Modulo Calculator
Calculate the modulo (remainder) when one number is divided by another. Essential for programming, clock arithmetic, and number theory.
Modulo Arithmetic Guide
What is Modulo?
The modulo operation (written a mod n or a % n in programming) gives the remainder after dividing a by n. 17 mod 5 = 2, because 17 = 5×3 + 2. 20 mod 4 = 0 (20 is exactly divisible by 4). 7 mod 7 = 0. For any integer a and positive n: a mod n is always between 0 and n-1. The modulo operation is fundamentally different from division — it discards the quotient and keeps only the remainder.
Negative Numbers and Modulo
Different programming languages handle negative modulo differently. In Python: -7 mod 3 = 2 (mathematical/floored modulo — always non-negative). In C, Java, JavaScript: -7 % 3 = -1 (truncated remainder — takes sign of dividend). The mathematical definition (result always non-negative) is generally more useful. -7 mod 3 = 2 because -7 = 3×(-3) + 2. This calculator uses the mathematical (non-negative) convention.

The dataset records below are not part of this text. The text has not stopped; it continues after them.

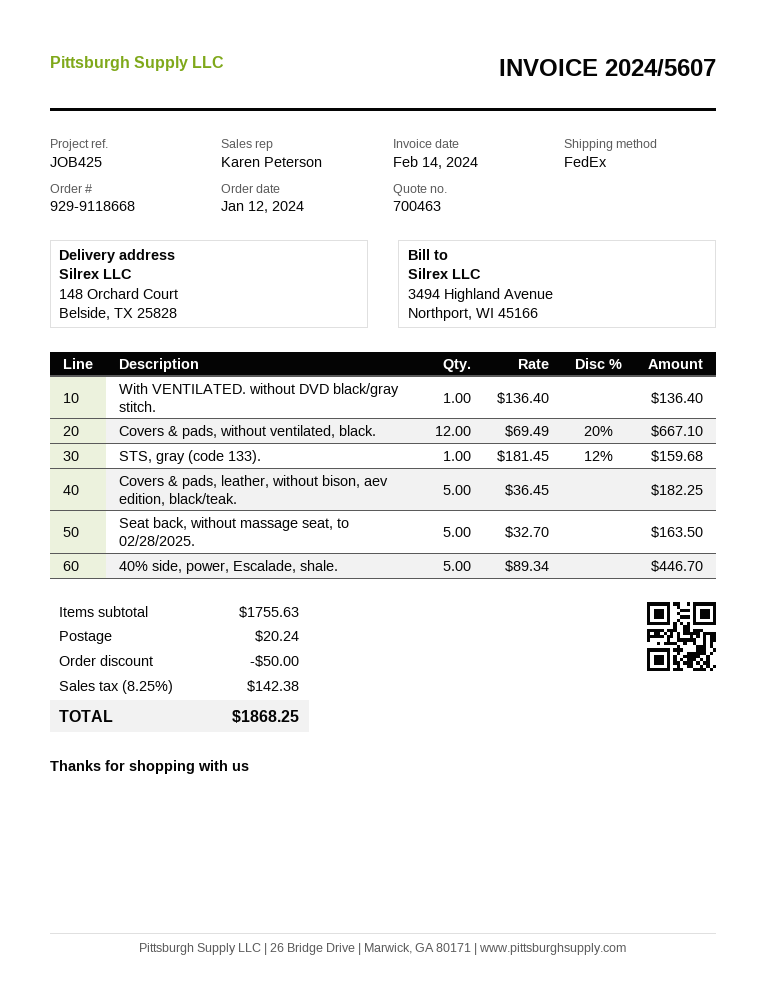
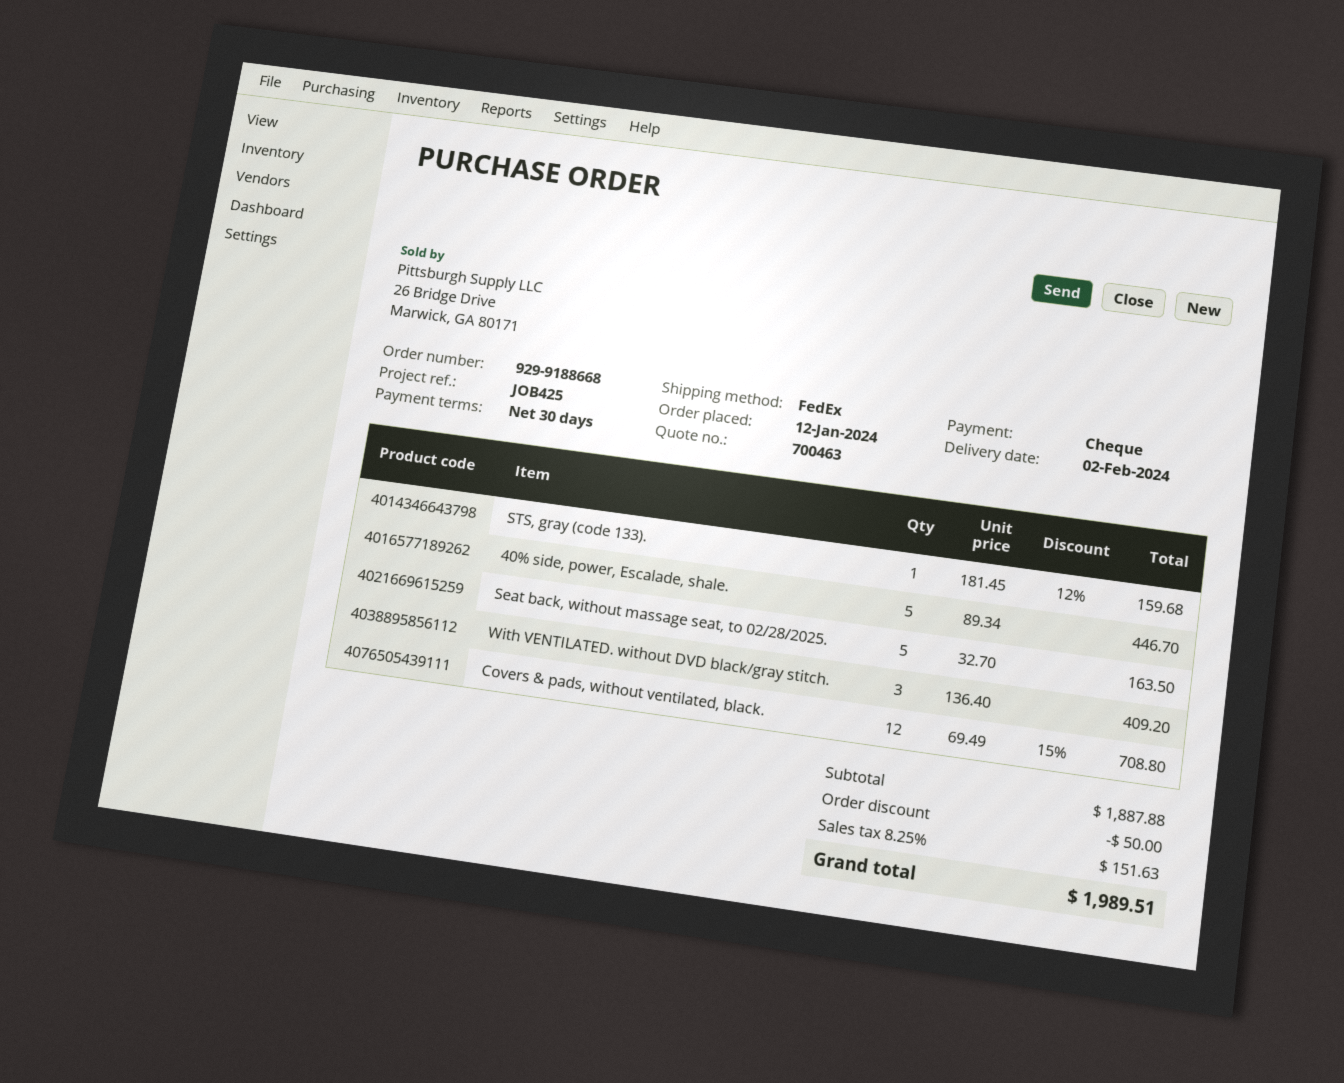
order number: 929-9118668 -> 929-9188668
With VENTILATED. without DVD black/gray stitch.: 1 x 136.40 = 136.40 -> 3 x 136.40 = 409.20
Covers & pads, without ventilated, black.: 12 x 69.49 - 20% = 667.10 -> 12 x 69.49 - 15% = 708.80
Covers & pads, leather, without bison, aev edition, black/teak.: 5 x 36.45 = 182.25 -> none
subtotal: 1755.63 -> 1887.88
shipping: 20.24 -> none
tax: 8.25% = 142.38 -> 8.25% = 151.63
total: 1868.25 -> 1989.51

Modular Arithmetic Applications
Clock arithmetic: 'It is 10am, what time will it be in 15 hours?' → (10 + 15) mod 24 = 1am. Days of the week: day 0 = Sunday, if today is Wednesday (day 3), what day is it in 100 days? → (3 + 100) mod 7 = 5 = Friday. Calendar calculations: any repeating cycle uses modulo. Cryptography: RSA encryption is based on modular exponentiation. Checksums: IBAN bank account validation, ISBN book number checks.
In Programming
The % operator in most programming languages gives the remainder (modulo). Checking if a number is even: n % 2 == 0. Checking if a number is divisible by k: n % k == 0. Wrapping around an array: index = (index + 1) % arrayLength. Converting between 12-hour and 24-hour time: hour12 = hour24 % 12 || 12. Generating a hash that fits in a table of size n: hash = value % n. Modulo is one of the most frequently used operations in programming.